• [REQUIRED WORK] Exclude all pictures. Then restate, word for word, the entries from the first line through the line that contains "row Carol H".

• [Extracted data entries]
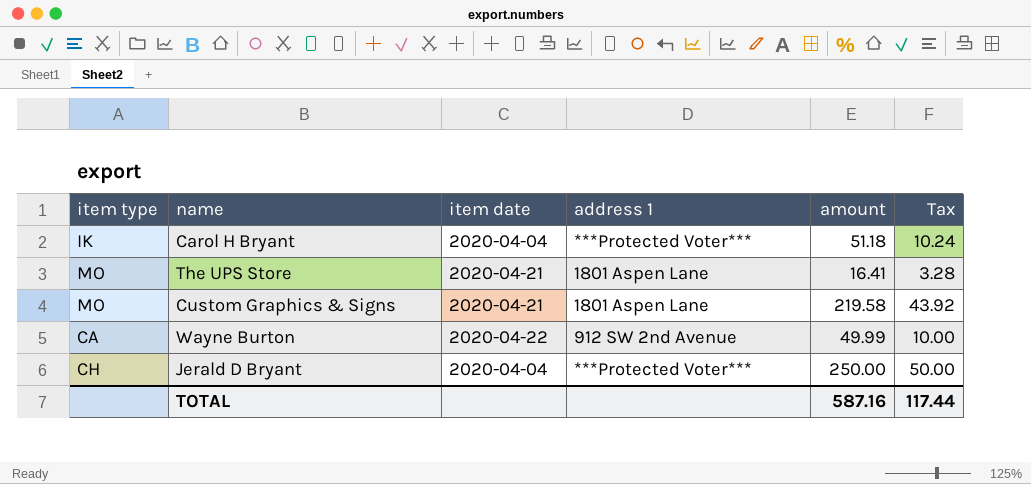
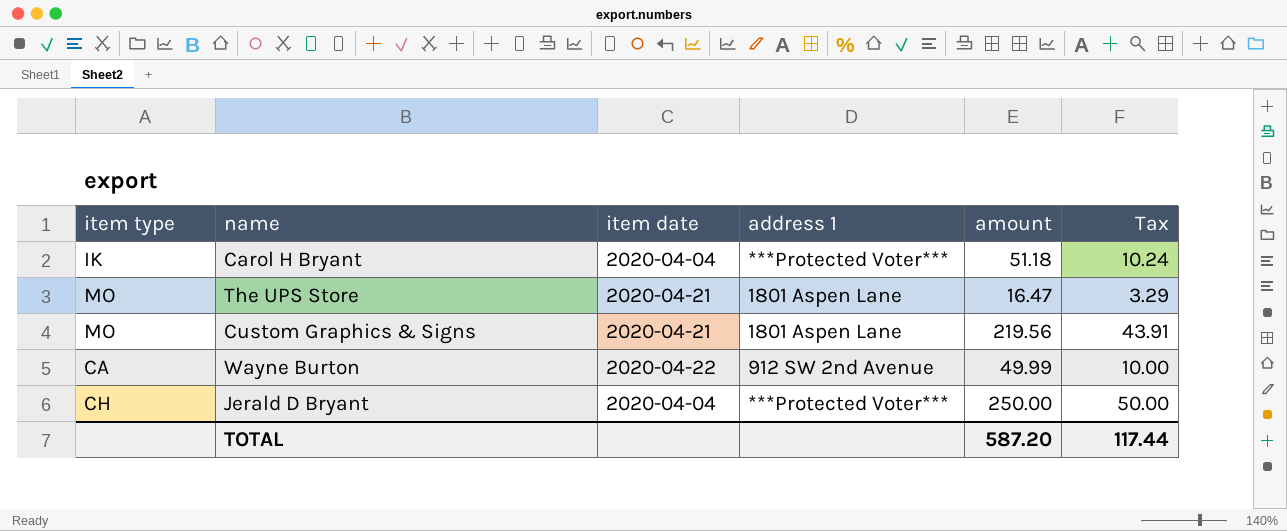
The UPS Store | amount: 16.41 -> 16.47
The UPS Store | Tax: 3.28 -> 3.29
Custom Graphics & Signs | amount: 219.58 -> 219.56
Custom Graphics & Signs | Tax: 43.92 -> 43.91
TOTAL | amount: 587.16 -> 587.20

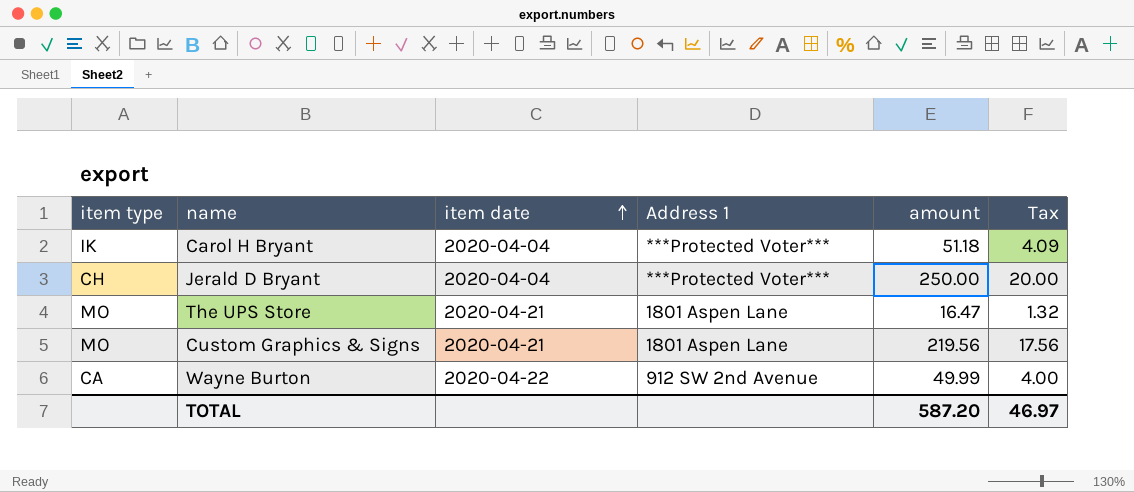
row order: none -> item date ascending
column name: address 1 -> Address 1
column Tax | formula: [amount] * 0.2 -> [amount] * 0.08
TOTAL | Tax: 117.44 -> 46.97

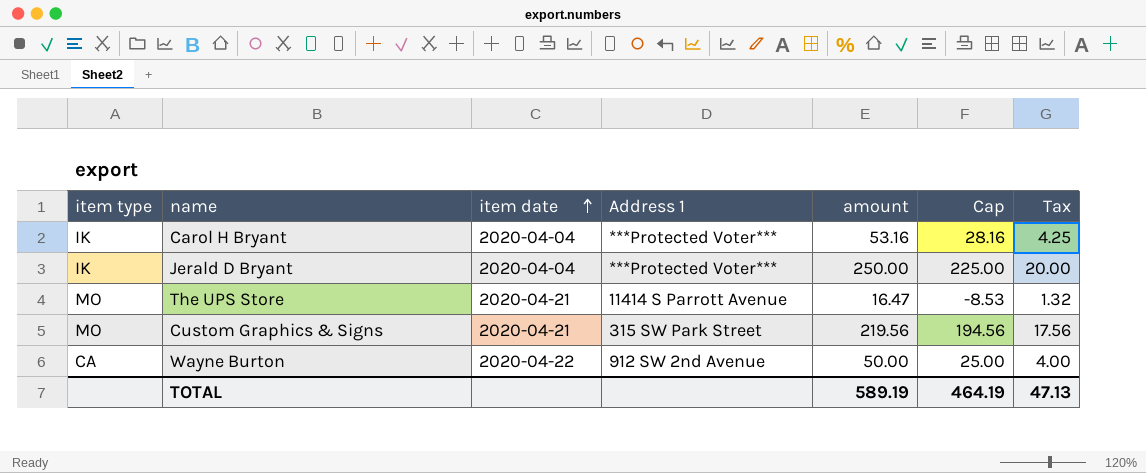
column Cap | formula: none -> [amount] - 25
Carol H Bryant | amount: 51.18 -> 53.16
Carol H Bryant | Tax: 4.09 -> 4.25
Jerald D Bryant | item type: CH -> IK
The UPS Store | Address 1: 1801 Aspen Lane -> 11414 S Parrott Avenue
Custom Graphics & Signs | Address 1: 1801 Aspen Lane -> 315 SW Park Street
Wayne Burton | amount: 49.99 -> 50.00
TOTAL | amount: 587.20 -> 589.19
TOTAL | Tax: 46.97 -> 47.13

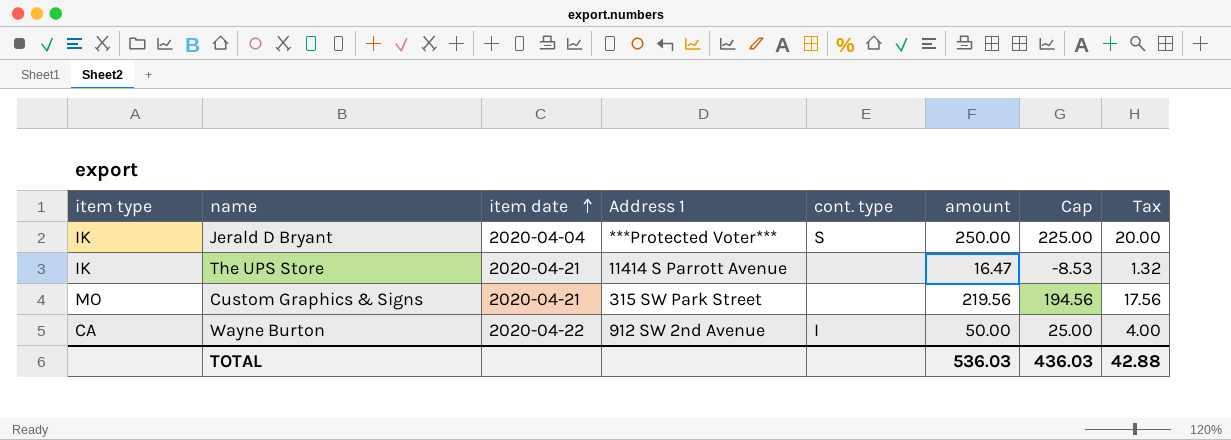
column cont. type | position: none -> 5
row Carol H Bryant: IK | 2020-04-04 | ***Protected Voter*** | 53.16 | 28.16 | 4.25 -> none
The UPS Store | item type: MO -> IK
TOTAL | amount: 589.19 -> 536.03
TOTAL | Cap: 464.19 -> 436.03
TOTAL | Tax: 47.13 -> 42.88

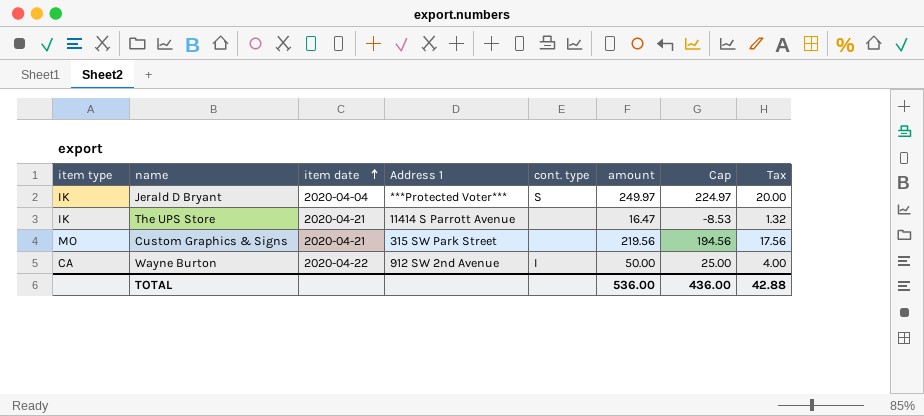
Jerald D Bryant | amount: 250.00 -> 249.97
Jerald D Bryant | Cap: 225.00 -> 224.97
TOTAL | amount: 536.03 -> 536.00
TOTAL | Cap: 436.03 -> 436.00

• [TASK OUTPUT]
The UPS Store | amount: 16.41 -> 16.47
The UPS Store | Tax: 3.28 -> 3.29
Custom Graphics & Signs | amount: 219.58 -> 219.56
Custom Graphics & Signs | Tax: 43.92 -> 43.91
TOTAL | amount: 587.16 -> 587.20

row order: none -> item date ascending
column name: address 1 -> Address 1
column Tax | formula: [amount] * 0.2 -> [amount] * 0.08
TOTAL | Tax: 117.44 -> 46.97

column Cap | formula: none -> [amount] - 25
Carol H Bryant | amount: 51.18 -> 53.16
Carol H Bryant | Tax: 4.09 -> 4.25
Jerald D Bryant | item type: CH -> IK
The UPS Store | Address 1: 1801 Aspen Lane -> 11414 S Parrott Avenue
Custom Graphics & Signs | Address 1: 1801 Aspen Lane -> 315 SW Park Street
Wayne Burton | amount: 49.99 -> 50.00
TOTAL | amount: 587.20 -> 589.19
TOTAL | Tax: 46.97 -> 47.13

column cont. type | position: none -> 5
row Carol H Bryant: IK | 2020-04-04 | ***Protected Voter*** | 53.16 | 28.16 | 4.25 -> none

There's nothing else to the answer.